I don't keep a separate tank for glypho, and have never had any issues with residual carry-over. Common gly concentrates are ~41% and you use it at 2 to 6 oz per gallon (not small amounts) to kill stuff. By the time you've emptied the tank and rinsed 3x (3 serial dilutions of hundreds-fold each = a _million_-fold dilution of your original spray mix), any remaining trace is going to be so infinitesimal that it's not going to do anything.


----------



## FedDawg555 (Mar 19, 2020)

ScottieBones said:


> I usually just do a good water flush. However, i will not run glyphosate through the same sprayer I use for applying products to the lawn or other plants.


This right here solves 99% of issues! Separate sprayer for any glyphosate or non selective product.


----------



## turfnsurf (Apr 29, 2020)

corneliani said:


> I'm not sure there's a need to 'sterilize' especially if you're spraying only 1 grass type. Consider that if whatever was in there before was acceptable for your turf type, what's the risk of minuscule traces of it making its way back onto the lawn later on? I don't see the need personally, unless you happen to spray multiple turf types like me (tttf & Bermuda) who aren't always tolerant of the same herbicide. But even then I just rinse a couple times and flush out the pump/lines, & I'm good.
> 
> On a different note, why is it that you mention not being able to tank mix Humic Acid & RGS with other products? Is it a clumping concern? Or a chemical reaction one. If this is your reason for sterilizing I don't think you need to be concerned ... we're not using such volatile chemicals where trace remnants of one kind will react with another in spectacular fashion.
> 
> As a side note, I did use Clorox spray out of my wife's Arsenal of cleaning supplies together with a dishwashing scrub pad to totally scrub down my sprayer a few weeks back, but only because these Humic products can really stain up the sprayer. I was surprised how well it removes everything, including along the cap threads. I may consider doing that regularly for upkeep purposes. Hate a dirty-looking sprayer.. looks sloppy.


I am only spraying one type of grass - well a bluegrass/fescue mix, but that's not special.

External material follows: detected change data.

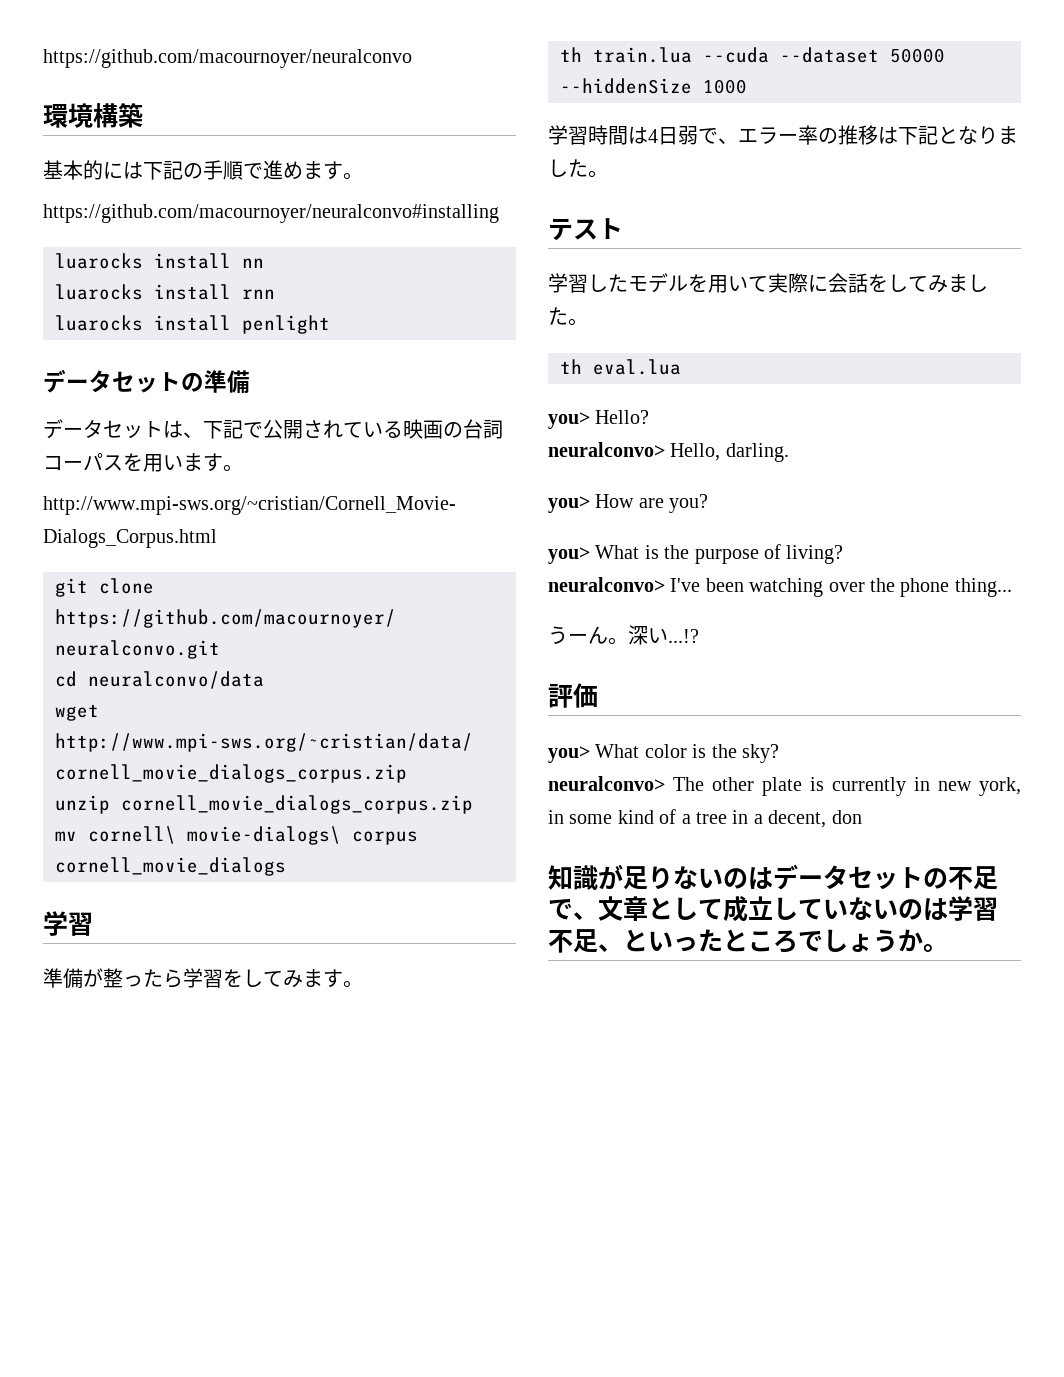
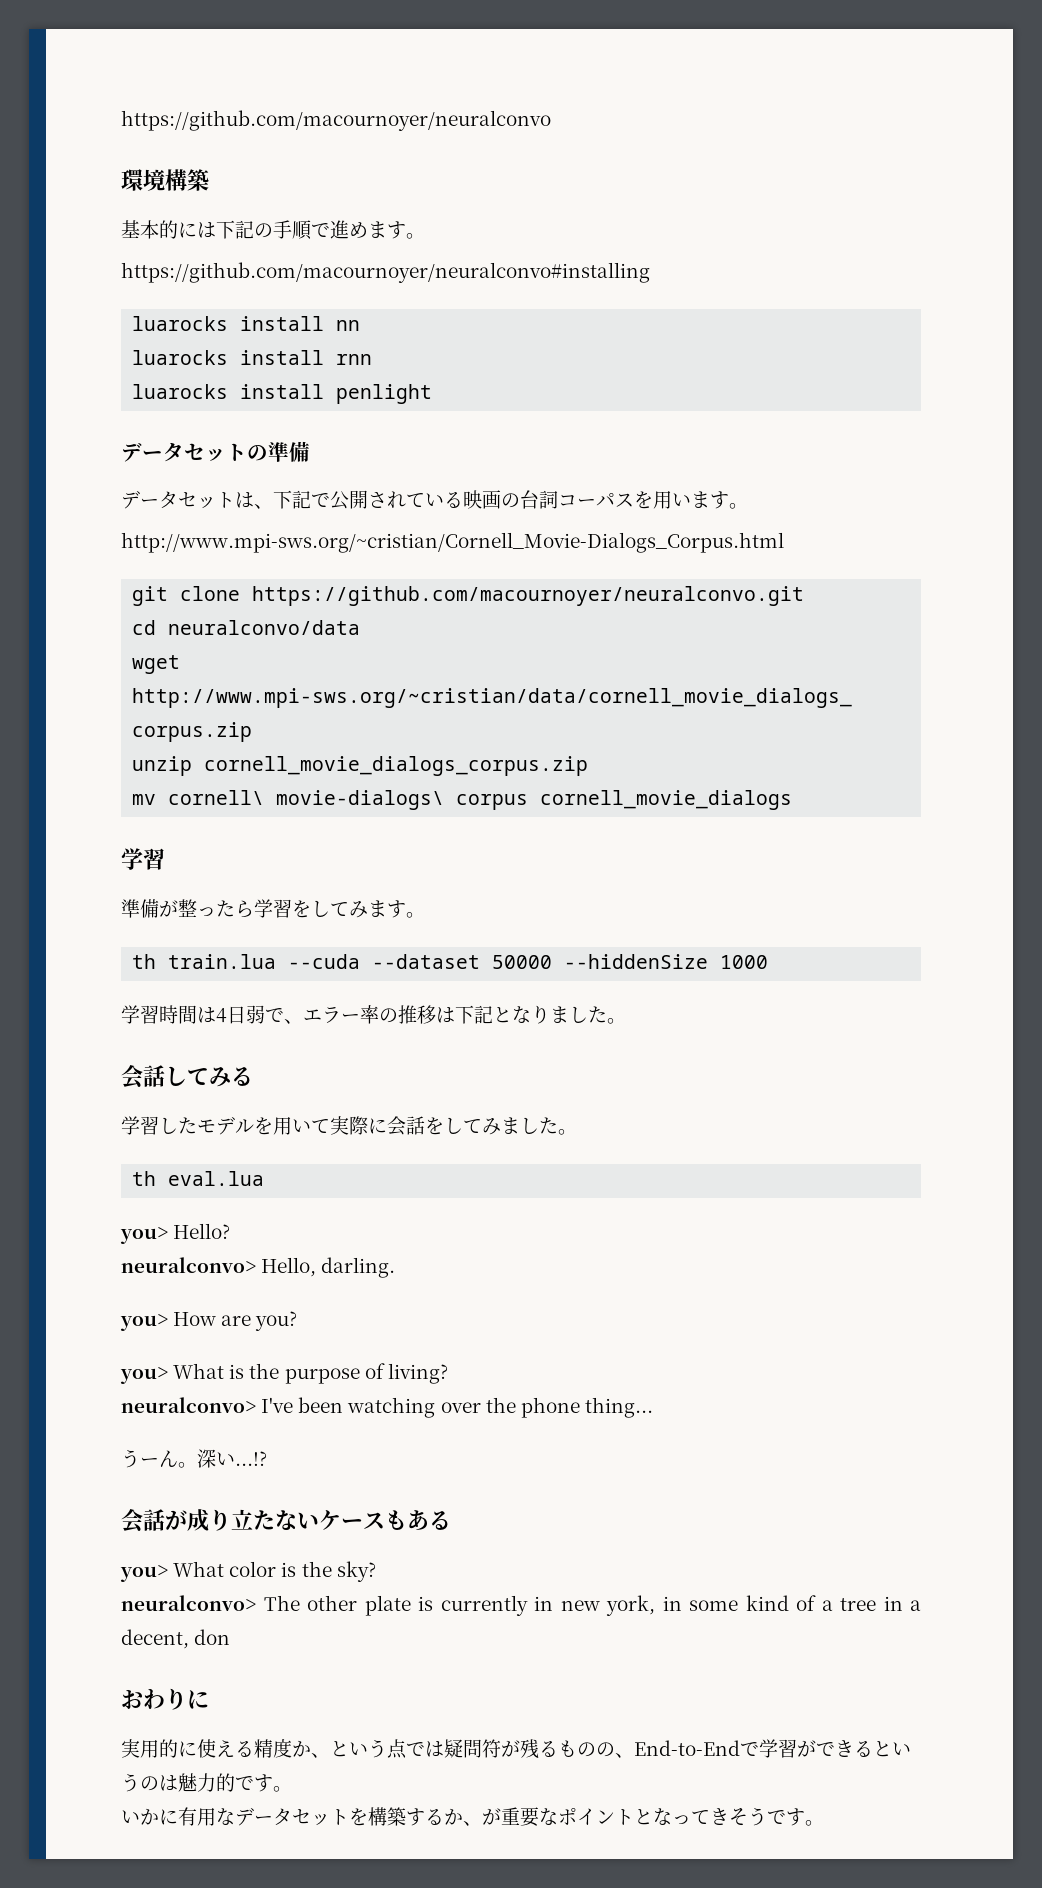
- テスト
+ 会話してみる
- 評価
+ 会話が成り立たないケースもある
- 知識が足りないのはデータセットの不足で、文章として成立していないのは学習不足、といったところでしょうか。
+ おわりに
+ 実用的に使える精度か、という点では疑問符が残るものの、End-to-Endで学習ができるというのは魅力的です。
+ いかに有用なデータセットを構築するか、が重要なポイントとなってきそうです。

Allow me to clarify - I was told in another thread that I should not mix any fungicides or herbicides with humic acid. I was told that humic acid can absorb the active ingredient and render it less effective. It was with this in mind that I created the thread since I intend to use my backpack sprayer for multiple types of apps.


----------



## corneliani (Apr 2, 2019)

@turfnsurf I can understand your concern, though I've never personally seen any such issue being raised before. There are plenty of products out there that use the Humic & Fulvic acids as chelators .. in the sense that they can aid in the adsorption of nutrients by the plant. There could be pH concerns between products but nothing more than normal.. this should always be on your mind when tank mixing. 
Either way, no matter the philosophy you adhere to regarding the efficacy or impact of HA, there should be minimal if any 'contamination' from one application to the next with just basic rinsing involved.


----------



## turfnsurf (Apr 29, 2020)

Ok @corneliani I just wanted to ask because I am trying to make sure I think through any potential issues as I try to determine best practices.


----------



## SWB (Sep 22, 2018)

Like some here , I have several hand held and back pack sprayers. I also have a 60 gallon boom sprayer and a 15 gallon spot sprayer. I use a sterilizer in all of them even though I don't think it's absolutely necessary with a good water rinse.
Some of my sprayers are dedicated (round-up)sprayers.


----------



## corneliani (Apr 2, 2019)

turfnsurf said:


> Ok @corneliani I just wanted to ask because I am trying to make sure I think through any potential issues as I try to determine best practices.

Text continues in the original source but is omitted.